Im Bereich der Lese-Rechtschreib-Probleme wird heutzutage das Thema der Sozialisation neben den medizinisch-psychologischen Ursachen noch zu wenig beachtet. Warum ist es aber wichtig, diese soziale Dimension besser zu verstehen?

Die Sozialisierung der Betroffenen ist von entscheidender Bedeutung für unser Thema und es ist an der Zeit, diesem Aspekt mehr Aufmerksamkeit zu schenken. Die meisten Diskussionen und Forschungen haben sich bisher auf medizinisch-psychologische Ursachen und Therapieansätze konzentriert, wobei die soziale Dimension oft vernachlässigt wurde. Warum sollte man die soziale Komponente mehr in die Diskussion einbeziehen?

Zunächst einmal ist es entscheidend zu verstehen, dass Lese-Rechtschreib-Schwierigkeiten nicht nur individuelle Herausforderungen darstellen, sondern auch erhebliche Auswirkungen auf das soziale Leben eines Betroffenen haben können. Besonders im Kindesalter spielt die soziale Umwelt eine große Rolle.

Hierbei ist es wichtig zu verstehen, wie das Elternhaus als primäre Sozialisierung bei Kindern funktioniert. Wie ist das soziale Umfeld des Kindes – bildungsnah oder bildungsfern, sozial schwach oder abgesicherte Mittelschicht, wird zuhause gelesen und geschrieben?

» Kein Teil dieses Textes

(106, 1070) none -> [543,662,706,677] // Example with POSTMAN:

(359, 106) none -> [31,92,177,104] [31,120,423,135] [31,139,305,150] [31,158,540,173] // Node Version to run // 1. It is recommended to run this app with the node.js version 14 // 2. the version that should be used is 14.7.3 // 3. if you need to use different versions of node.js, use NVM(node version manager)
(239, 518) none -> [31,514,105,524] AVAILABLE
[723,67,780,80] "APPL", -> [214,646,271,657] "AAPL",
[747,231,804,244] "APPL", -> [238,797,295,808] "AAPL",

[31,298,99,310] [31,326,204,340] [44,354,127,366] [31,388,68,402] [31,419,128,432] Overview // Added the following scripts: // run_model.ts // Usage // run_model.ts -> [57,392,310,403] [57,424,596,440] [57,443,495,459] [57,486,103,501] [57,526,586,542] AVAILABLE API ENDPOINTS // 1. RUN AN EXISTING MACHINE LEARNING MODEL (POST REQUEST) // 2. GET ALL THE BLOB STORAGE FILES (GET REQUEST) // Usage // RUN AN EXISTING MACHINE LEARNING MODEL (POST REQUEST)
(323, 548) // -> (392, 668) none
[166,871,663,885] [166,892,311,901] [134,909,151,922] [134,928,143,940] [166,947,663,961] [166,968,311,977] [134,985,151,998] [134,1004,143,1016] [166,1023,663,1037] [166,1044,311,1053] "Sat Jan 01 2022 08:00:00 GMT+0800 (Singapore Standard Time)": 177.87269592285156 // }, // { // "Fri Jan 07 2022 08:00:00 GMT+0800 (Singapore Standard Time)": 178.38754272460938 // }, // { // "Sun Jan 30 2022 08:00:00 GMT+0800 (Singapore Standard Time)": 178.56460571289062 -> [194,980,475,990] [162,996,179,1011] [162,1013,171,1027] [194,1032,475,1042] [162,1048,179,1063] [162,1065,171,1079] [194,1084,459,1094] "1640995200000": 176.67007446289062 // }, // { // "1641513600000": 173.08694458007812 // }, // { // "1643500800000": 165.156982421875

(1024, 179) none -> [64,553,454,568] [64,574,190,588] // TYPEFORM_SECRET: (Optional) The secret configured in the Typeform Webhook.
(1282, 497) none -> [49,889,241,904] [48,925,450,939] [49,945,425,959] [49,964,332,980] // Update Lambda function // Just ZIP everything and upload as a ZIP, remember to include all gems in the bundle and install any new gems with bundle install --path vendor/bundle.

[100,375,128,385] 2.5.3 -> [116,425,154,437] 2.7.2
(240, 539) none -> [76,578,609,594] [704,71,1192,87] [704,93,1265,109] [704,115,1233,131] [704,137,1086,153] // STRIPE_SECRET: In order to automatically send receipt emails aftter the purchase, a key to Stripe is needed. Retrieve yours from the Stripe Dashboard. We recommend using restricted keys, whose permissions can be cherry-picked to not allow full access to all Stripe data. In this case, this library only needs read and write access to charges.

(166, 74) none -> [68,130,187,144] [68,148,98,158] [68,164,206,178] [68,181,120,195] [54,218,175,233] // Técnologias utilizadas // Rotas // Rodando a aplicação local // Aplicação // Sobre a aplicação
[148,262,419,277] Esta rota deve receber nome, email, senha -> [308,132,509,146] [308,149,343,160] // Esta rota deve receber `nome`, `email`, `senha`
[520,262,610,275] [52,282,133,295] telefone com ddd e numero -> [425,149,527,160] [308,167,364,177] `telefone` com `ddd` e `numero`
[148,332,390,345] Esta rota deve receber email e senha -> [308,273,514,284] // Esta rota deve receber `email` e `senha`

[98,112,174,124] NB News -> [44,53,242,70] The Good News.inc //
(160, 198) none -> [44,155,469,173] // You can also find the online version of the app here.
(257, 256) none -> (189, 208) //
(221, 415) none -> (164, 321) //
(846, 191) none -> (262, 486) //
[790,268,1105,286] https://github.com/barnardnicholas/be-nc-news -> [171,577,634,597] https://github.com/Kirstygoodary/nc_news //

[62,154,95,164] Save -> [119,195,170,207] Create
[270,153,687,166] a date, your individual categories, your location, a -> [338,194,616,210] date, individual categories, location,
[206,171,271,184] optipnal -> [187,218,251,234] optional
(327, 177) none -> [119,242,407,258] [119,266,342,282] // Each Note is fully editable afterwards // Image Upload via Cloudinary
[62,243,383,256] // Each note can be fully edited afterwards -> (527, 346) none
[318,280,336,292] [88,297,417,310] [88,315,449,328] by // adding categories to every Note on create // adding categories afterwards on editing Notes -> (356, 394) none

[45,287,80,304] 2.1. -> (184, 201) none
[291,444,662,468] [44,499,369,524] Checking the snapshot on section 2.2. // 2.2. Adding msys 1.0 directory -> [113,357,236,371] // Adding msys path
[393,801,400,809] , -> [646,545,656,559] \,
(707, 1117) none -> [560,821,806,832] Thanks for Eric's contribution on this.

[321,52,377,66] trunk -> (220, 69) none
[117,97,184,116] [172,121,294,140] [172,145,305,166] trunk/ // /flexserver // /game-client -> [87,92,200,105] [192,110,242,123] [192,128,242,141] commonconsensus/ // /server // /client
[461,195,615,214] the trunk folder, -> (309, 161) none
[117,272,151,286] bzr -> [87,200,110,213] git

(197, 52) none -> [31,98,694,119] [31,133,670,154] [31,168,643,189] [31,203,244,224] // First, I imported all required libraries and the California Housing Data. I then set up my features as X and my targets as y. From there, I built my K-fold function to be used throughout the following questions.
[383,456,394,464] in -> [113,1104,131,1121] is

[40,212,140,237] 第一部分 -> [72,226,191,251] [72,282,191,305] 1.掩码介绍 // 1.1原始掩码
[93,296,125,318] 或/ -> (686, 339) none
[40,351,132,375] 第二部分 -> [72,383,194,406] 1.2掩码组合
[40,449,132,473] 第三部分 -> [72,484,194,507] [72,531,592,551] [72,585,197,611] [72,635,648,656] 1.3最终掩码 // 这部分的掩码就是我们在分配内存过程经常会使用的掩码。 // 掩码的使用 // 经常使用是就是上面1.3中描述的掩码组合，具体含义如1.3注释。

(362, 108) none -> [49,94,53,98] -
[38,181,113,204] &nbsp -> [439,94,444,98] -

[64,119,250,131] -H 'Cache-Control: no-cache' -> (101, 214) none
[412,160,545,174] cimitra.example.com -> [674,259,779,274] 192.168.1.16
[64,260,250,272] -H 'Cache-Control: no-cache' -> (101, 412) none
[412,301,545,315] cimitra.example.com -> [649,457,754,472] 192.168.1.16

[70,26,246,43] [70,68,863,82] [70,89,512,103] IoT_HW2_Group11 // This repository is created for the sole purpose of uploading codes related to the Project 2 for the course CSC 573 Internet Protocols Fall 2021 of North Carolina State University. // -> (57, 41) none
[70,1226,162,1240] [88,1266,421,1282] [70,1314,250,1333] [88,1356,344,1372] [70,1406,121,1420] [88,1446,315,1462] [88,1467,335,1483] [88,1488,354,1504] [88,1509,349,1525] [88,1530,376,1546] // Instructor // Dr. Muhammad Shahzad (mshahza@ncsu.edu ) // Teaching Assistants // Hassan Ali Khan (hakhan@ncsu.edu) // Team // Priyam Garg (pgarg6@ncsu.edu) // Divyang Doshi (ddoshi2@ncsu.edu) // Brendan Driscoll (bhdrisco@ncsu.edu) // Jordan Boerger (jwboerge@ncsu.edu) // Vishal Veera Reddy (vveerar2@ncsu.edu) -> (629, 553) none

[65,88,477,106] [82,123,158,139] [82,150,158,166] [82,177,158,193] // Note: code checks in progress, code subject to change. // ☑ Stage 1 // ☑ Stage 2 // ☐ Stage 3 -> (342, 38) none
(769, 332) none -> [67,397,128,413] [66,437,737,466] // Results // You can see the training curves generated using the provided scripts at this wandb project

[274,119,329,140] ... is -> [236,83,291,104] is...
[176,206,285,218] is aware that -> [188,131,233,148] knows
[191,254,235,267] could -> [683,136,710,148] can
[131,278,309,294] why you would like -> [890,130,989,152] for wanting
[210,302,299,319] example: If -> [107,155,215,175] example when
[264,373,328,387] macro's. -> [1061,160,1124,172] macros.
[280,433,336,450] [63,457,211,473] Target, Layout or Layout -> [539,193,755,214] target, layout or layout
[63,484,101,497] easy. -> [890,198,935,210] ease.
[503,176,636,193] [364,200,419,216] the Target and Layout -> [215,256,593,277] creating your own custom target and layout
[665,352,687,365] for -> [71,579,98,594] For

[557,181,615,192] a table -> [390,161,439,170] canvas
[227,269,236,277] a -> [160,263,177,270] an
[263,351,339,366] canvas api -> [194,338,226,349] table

Haben die Eltern selbst diese Schwierigkeiten erlebt und sind ihre eigenen Fähigkeiten nur gering? Besteht in der Familie kein Interesse am Lesen und Schreiben? Die soziale Umwelt der Kinder wirkt sich direkt auf deren sprachliche Basisfähigkeiten aus, da die Eltern sowohl positiv als auch negativ auf die Entwicklung der Sprachgrundlagen einwirken können. Zusätzlich gibt es entwicklungsbedingte Sprachauffälligkeiten bei Kindern, auch hier können die Eltern zu einer positiven Entwicklung beitragen. Wird hier nicht früh genug eingegriffen, dann werden die Probleme verschleppt und es können sich langfristig Lernschwierigkeiten entwickeln, die sich dann auch auf die psychosoziale Entwicklung der Kinder auswirken. Deshalb ist eine frühzeitige Sprachförderung oder Logopädie so wichtig. Haben die Eltern kein Verständnis für diese Probleme oder verweigern sie die notwendige Hilfe, dann werden die Kinder in der Schulzeit größere Schwierigkeiten beim Lesen und Schreiben bekommen. An diesem Punkt sieht man die wichtige Rolle der sozialen Umwelt.

Die frühe Sozialisation ist daher nicht zu unterschätzen. Die Forschung macht deutlich, dass die ersten Jahre von der Geburt bis zur Pubertät eine wichtige Phase für die positive oder negative Entwicklung der Kinder sind. Der Aspekt der Sozialisation hat aber noch deutlich mehr Dimensionen. Im kommenden Jahr (2024) werden wir uns noch ausführlicher mit diesem Thema beschäftigen.